TASK TO CARRY OUT – Each line of the data below containing "testtest" needs to be listed.

DATA PROVIDED –

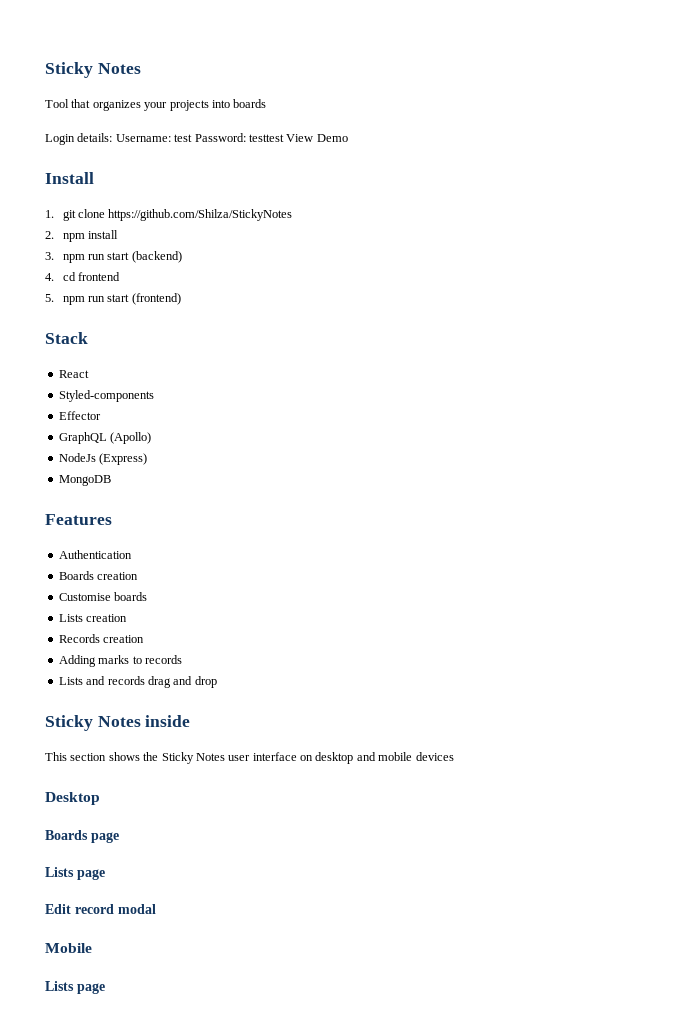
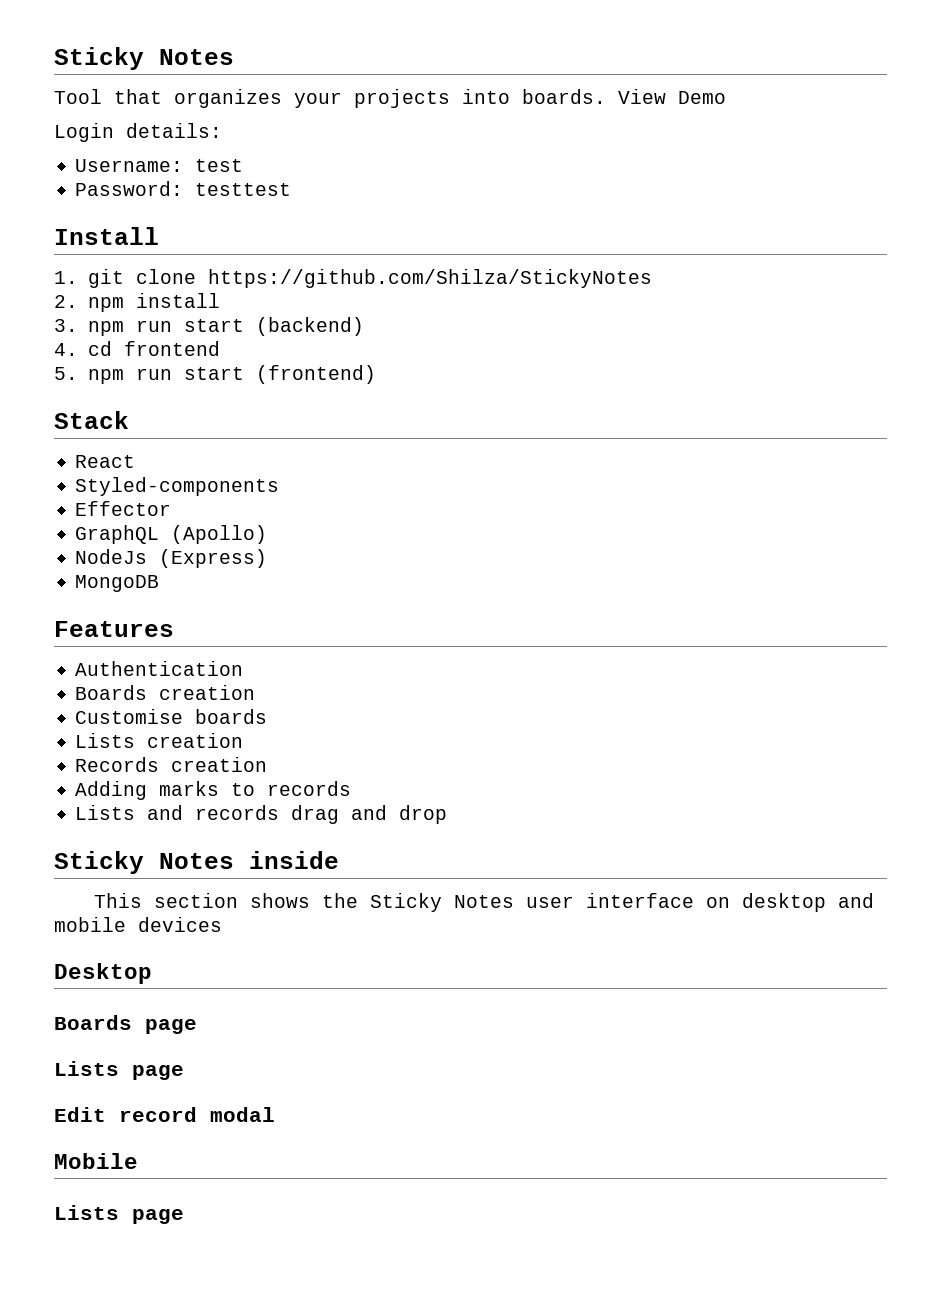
- Tool that organizes your projects into boards
+ Tool that organizes your projects into boards. View Demo
- Login details: Username: test Password: testtest View Demo
+ Login details:
+ Username: test
+ Password: testtest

EXERCISE SOLUTION –
- Login details: Username: test Password: testtest View Demo
+ Password: testtest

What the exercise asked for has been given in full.